Running the descent gives:

θ_stochastic, trace_stochastic = run_descent(stochastic_gradient, 0.001)
i = 0            loss 785.20179039
i = 1            loss 242.72688292
i = 100          loss   0.56226346
i = 115          loss   0.56224460

Learned parameters: [0.00268266 1.05993278]

It’s pretty close to the answer we got from using the full gradient! Note that we had to use a different learning rate (0.001) to get this to converge. We can plot both lines against the data to see how well they fit and how close they are to each other.

Estimating the gradient using a fraction of the dataset makes large-scale machine learning possible. A real-world neural network like GPT-3 has 175 billion parameters, the vectors involved have dimensions in the tens of thousands, and the number of training examples is in the billions. It would be practically impossible to train a model like that by computing the full gradient on each iteration.

The optimization methods used to train such models are far more sophisticated (e.g., Adam) but they retain the core idea that a fuzzy estimate of the gradient derived from a subset of the data is enough to reach an acceptable minimum of the loss function.

Why does it work?

Why does this method of stochastic gradient descent work so well, even for loss functions that are unimaginably complex? These are the answers I’ve been able to gather so far:

  • Many loss functions in ML are designed to be convex (bowl-shaped).
  • There is redundancy in the data. If there are say 10 points all close together, the gradient calculated using just one of those points will be pretty close to the one calculated using all 10 points.
  • We don’t need to know the exact gradient, just an unbiased estimator of it. Put another way, if you want to get from San Francisco to LA, you don’t need the exact compass direction, you just need to get on one of the freeways going south.

Further Reading

  1. Andrew Ng, Lecture Notes for CS229, Spring 2022.

The structure of this post closely follows section 1.1 of these notes. Also note section 1.2 that contains the exact mathematical solution to the linear regression problem.

  1. Marc Peter Deisenroth, A. Aldo Faisal, Cheng Soon Ong, Mathematics for Machine Learning, Chapter 7, 2020.

Section 7.1 contains a detailed discussion of gradient descent methods, including more sophisticated ideas like momentum.

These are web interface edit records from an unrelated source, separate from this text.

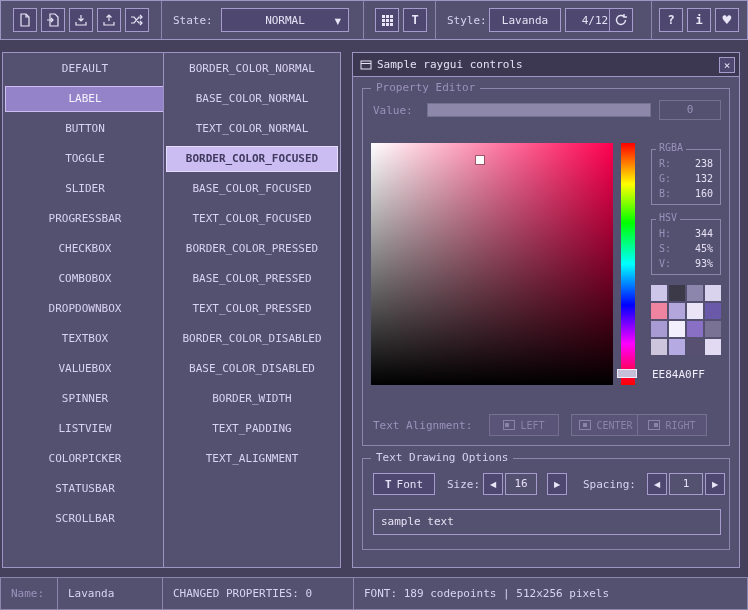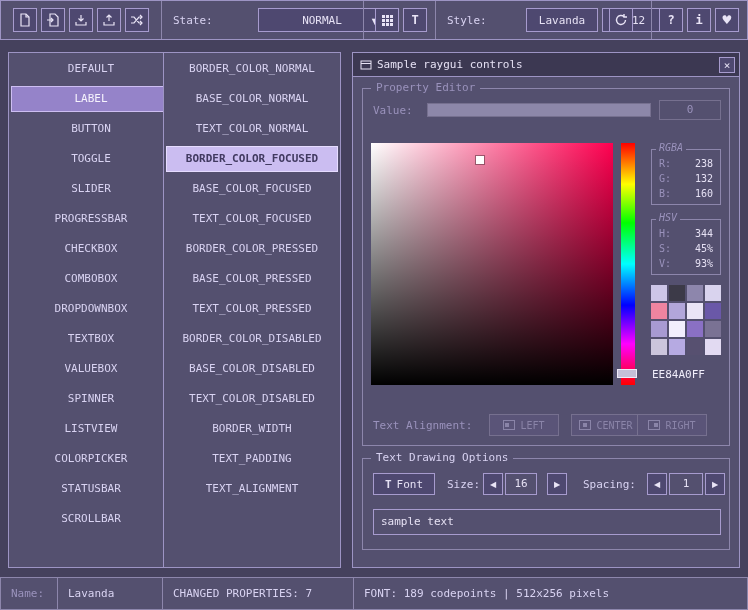--- a/index.html
+++ b/index.html
@@ -14,7 +14,7 @@
   .tsep { position:absolute; top:0; width:1px; height:38px; background:#8d86ac; }
   .tlabel { position:absolute; top:13px; color:#d9d3f2; }
   .tbox, .dropdown { position:absolute; top:7px; height:24px; border:1px solid #a79bce; background:#4e4870; color:#e6e1f4;
-          display:flex; align-items:center; justify-content:center; cursor:pointer;margin-left:37px; }
+          display:flex; align-items:center; justify-content:center; cursor:pointer; }
   .dropdown .arrow { position:absolute; right:7px; top:8px; font-family:"DejaVu Sans", sans-serif; font-size:8px; color:#e9e4f6; }
   .glyph { font-family:"DejaVu Sans", sans-serif; }
 

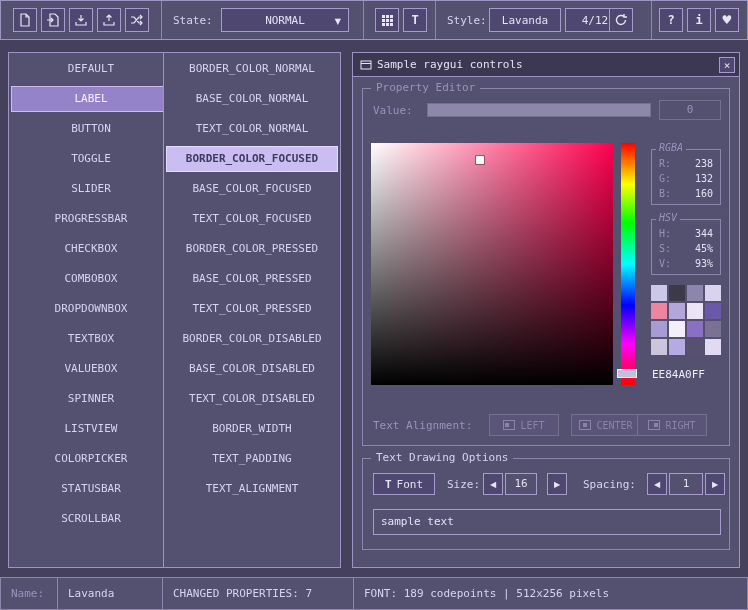--- a/index.html
+++ b/index.html
@@ -155,7 +155,7 @@
     </button>
   </div>
 
-  <div class="panel list-panel" style="left:8px;width:166px">
+  <div class="panel list-panel" style="left:2px;width:166px">
     <div class="litem">DEFAULT</div>
     <div class="litem selected">LABEL</div>
     <div class="litem">BUTTON</div>

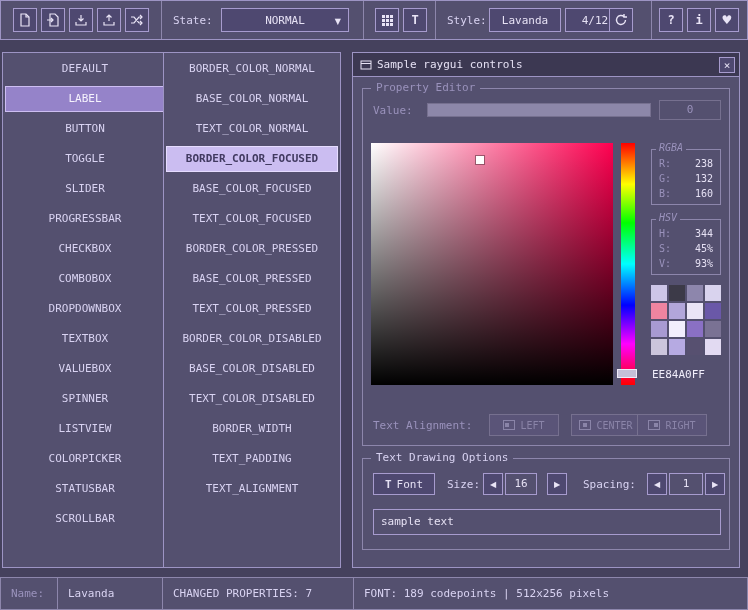--- a/index.html
+++ b/index.html
@@ -35,7 +35,7 @@
   .group { position:absolute; border:1px solid #8d86ac; }
   .gtitle { position:absolute; top:-8px; left:8px; background:#54506f; padding:0 5px; color:#9a92bc; }
   .gtitle.bright { color:#d9d3f2; }
-  .gtitle.small { font-size:10px; left:4px; padding:0 3px;font-style:italic; }
+  .gtitle.small { font-size:10px; left:4px; padding:0 3px; }
 
   .dlabel { position:absolute; color:#9a92bc; }
   .flabel { position:absolute; color:#d9d3f2; }

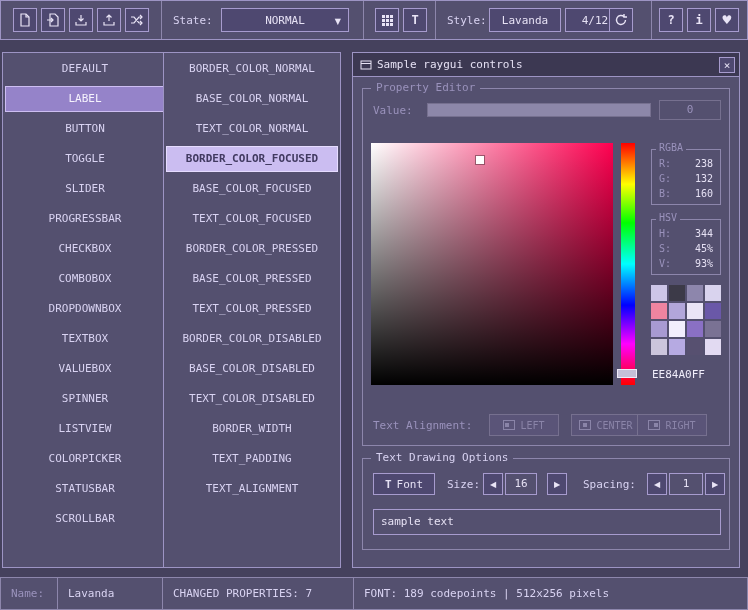--- a/index.html
+++ b/index.html
@@ -186,7 +186,6 @@
     <div class="litem">TEXT_COLOR_PRESSED</div>
     <div class="litem">BORDER_COLOR_DISABLED</div>
     <div class="litem">BASE_COLOR_DISABLED</div>
-    <div class="litem">TEXT_COLOR_DISABLED</div>
     <div class="litem">BORDER_WIDTH</div>
     <div class="litem">TEXT_PADDING</div>
     <div class="litem">TEXT_ALIGNMENT</div>

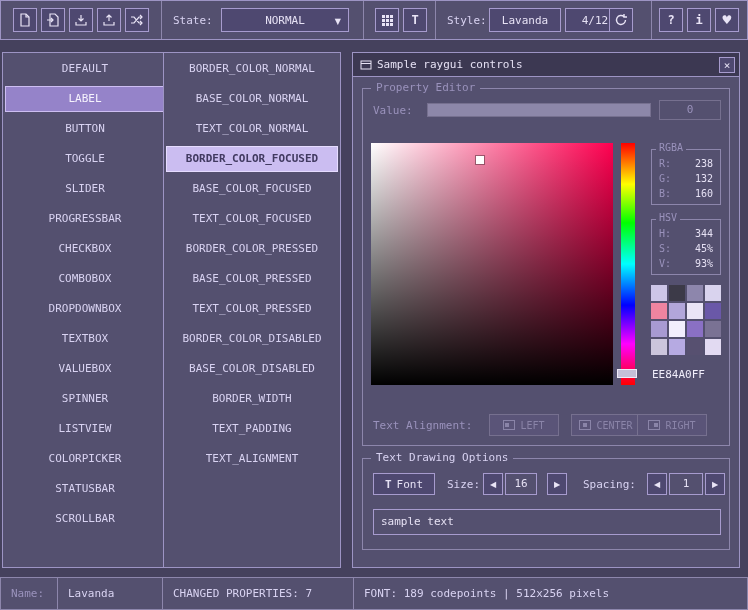--- a/index.html
+++ b/index.html
@@ -325,7 +325,7 @@
     <span>Lavanda</span>
   </div>
   <div class="seg" style="left:162px;width:192px">
-    <span>CHANGED PROPERTIES: 7</span>
+    <span>CHANGED PROPERTIES: 0</span>
   </div>
   <div class="seg" style="left:353px;width:395px">
     <span>FONT: 189 codepoints | 512x256 pixels</span>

Section 3.3 describes many motivations for using stochastic gradient descent and why it works so well.

Notes on NumPy

NumPy supports vectorized versions of many operations. Two common cases of this are: (1) a scalar with an array, like 2 * X which multiplies each element of X by 2 (2) two arrays of the same shape, like Y - X which does an element-wise subtraction.

In the more general case NumPy also supports broadcasting where a smaller array is duplicated sufficiently to operate element-wise against a larger array.